Your Diagnosis and Treatment
Depending on your Pap test results, other tests or procedures may also be done to help diagnose or treat your problem. If your healthcare provider needs a closer look at cells, he or she may view the cervix through a special instrument (colposcope). Tissue samples may be taken at this time. Certain types of treatment can also be performed during colposcopy.
If signs of HPV showed up in your cell sample, HPV typing may be done. This checks your cell sample to find out which type of HPV you have. There are many types of HPV, and they affect the body in different ways. Some types are more likely than others to cause cervical cancer. Knowing the type of HPV helps your healthcare provider plan for follow-up and treatment.
Your healthcare provider can use a colposcope to look at changes on the surface of the cervix. This takes only a few minutes. If a problem is suspected, you may need procedures to further assess or treat it. Or, you may simply need follow-up visits to check on the health of your cervix. As with Pap tests, colposcopy may be repeated to check your cervix over time. Your healthcare provider can see the cervix more closely through a colposcopy.
Colposcopy and Other Procedures
Colposcopy may reveal that you need more tests or treatment. Some procedures can be done at the time of the colposcopy. Expect them to take no more than 15 – 30 minutes. You may have some cramping during a procedure. Some women have light spotting for a few days afterward. This is normal. A non-aspirin pain reliever, such as ibuprofen, can help reduce any discomfort.
Using the colposcope as a guide, your healthcare provider may perform a biopsy. During this procedure, a small sample of tissue is removed from the cervix. The sample is then studied under a microscope for signs of cancer or other problems. More than one area of the cervix may be biopsied.

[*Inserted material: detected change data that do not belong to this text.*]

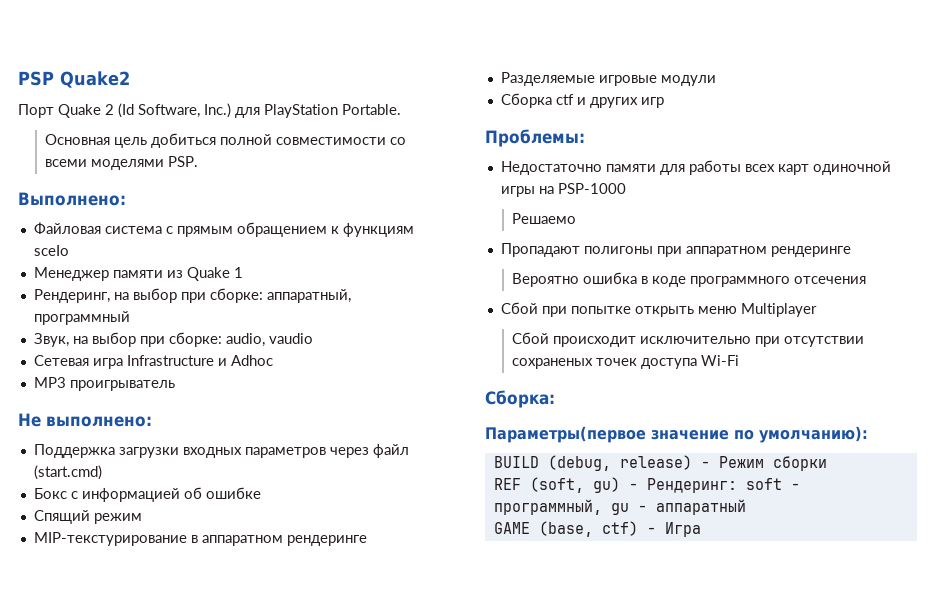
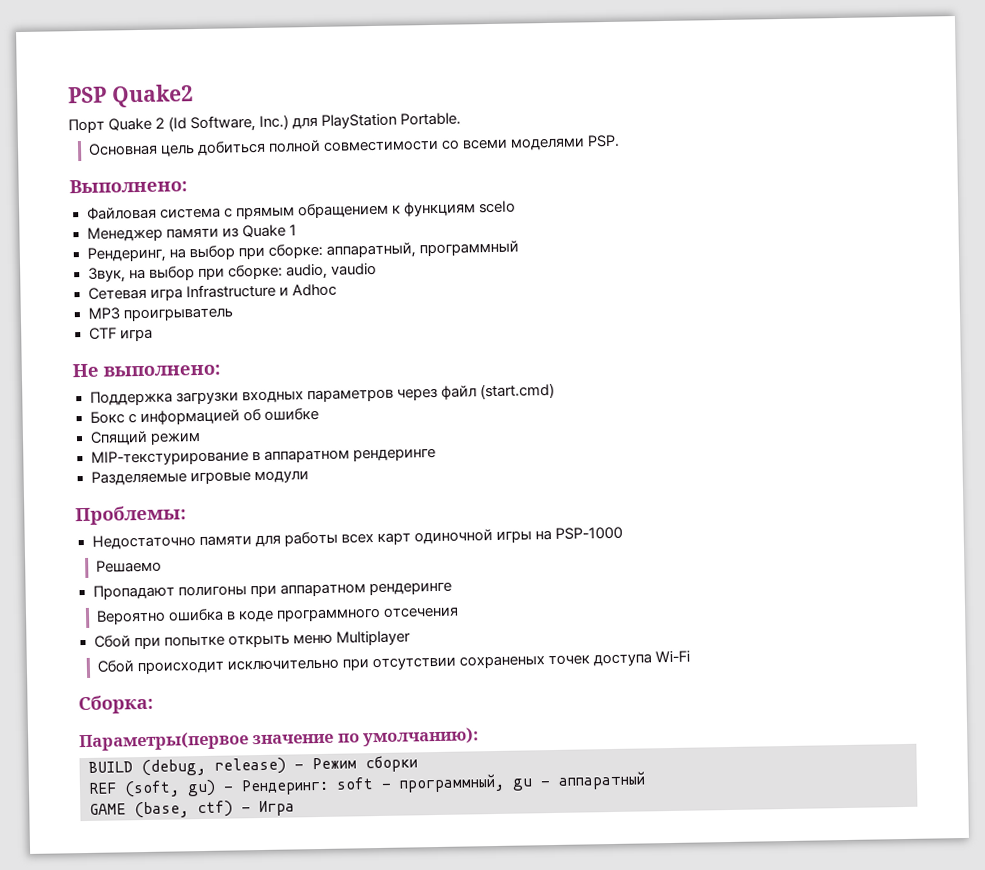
+ CTF игра
- Сборка ctf и других игр

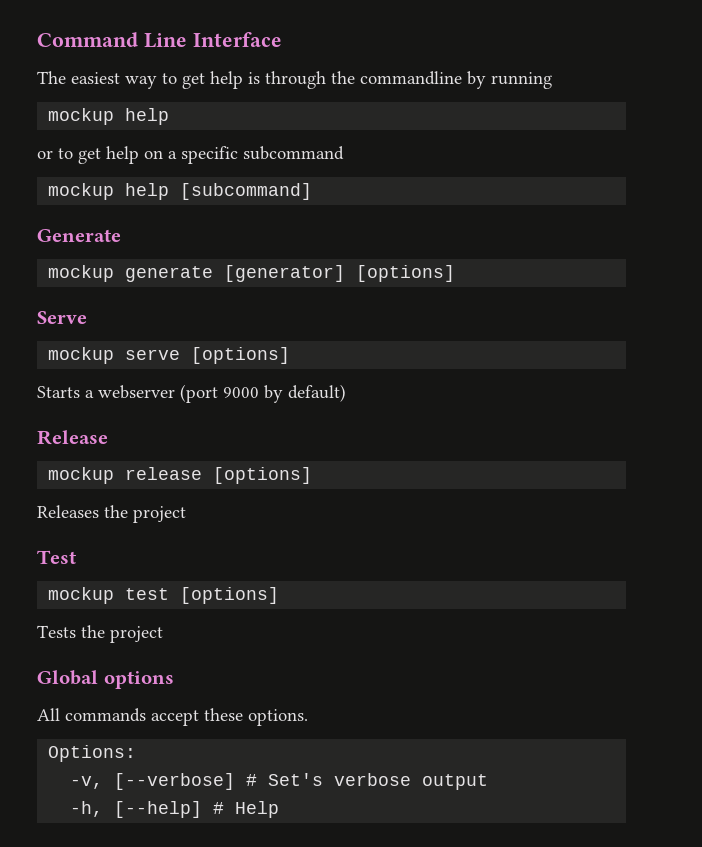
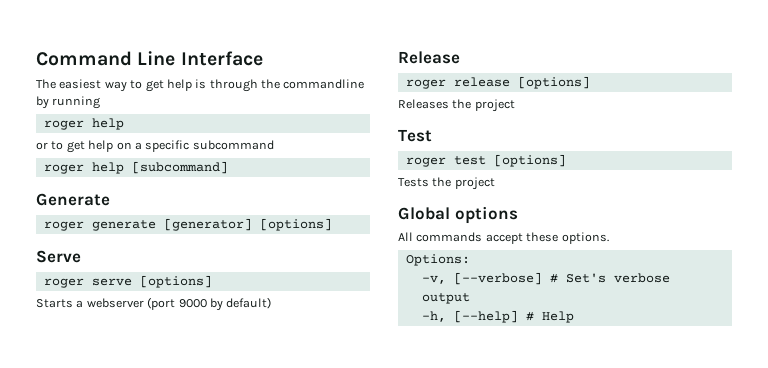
  The easiest way to get help is through the commandline by running
- mockup help
+ roger help
- mockup help [subcommand]
+ roger help [subcommand]
- mockup generate [generator] [options]
+ roger generate [generator] [options]
- mockup serve [options]
+ roger serve [options]
- mockup release [options]
+ roger release [options]
- mockup test [options]
+ roger test [options]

The cervical canal cannot be seen with colposcopy. So, to detect problems in the cervical canal, you may need endocervical curettage. During this procedure, cells are scraped from the canal wall. These cells can then be studied under a microscope. This procedure os often done along with a biopsy.
Destroying Abnormal Cells
Your healthcare provider may destroy abnormal cells on the cervix. this may be done by freezing the cells (cryotherapy). Or, the cells may be destroyed with a beam of high-energy light (laser surgery).
Removing Abnormal Cells
To remove abnormal cells, your doctor may use a cutting laser, electric loop (loop electrosurgical excision procedure or LEEP), or another surgical instrument to remove a small section of the cervix. In some cases, a cone biopsy is done. This procedure removes a cone-shaped piece of tissue extending from the center of the cervix into the canal.
Follow Up for Life
To stay healthy, follow up with your healthcare provider. If you’ve had an abnormal Pap, your healthcare provider may want you to be checked more often. In most cases, the Pap test will be repeated in a few months. This helps make sure your cervix is back to normal. Give yourself the best chance for cervical health. Have Pap tests as often as recommended for the rest of your life.
DISCLAIMER: This post is not intended as a substitute for professional medical care. Only your doctor can diagnose and treat a medical problem.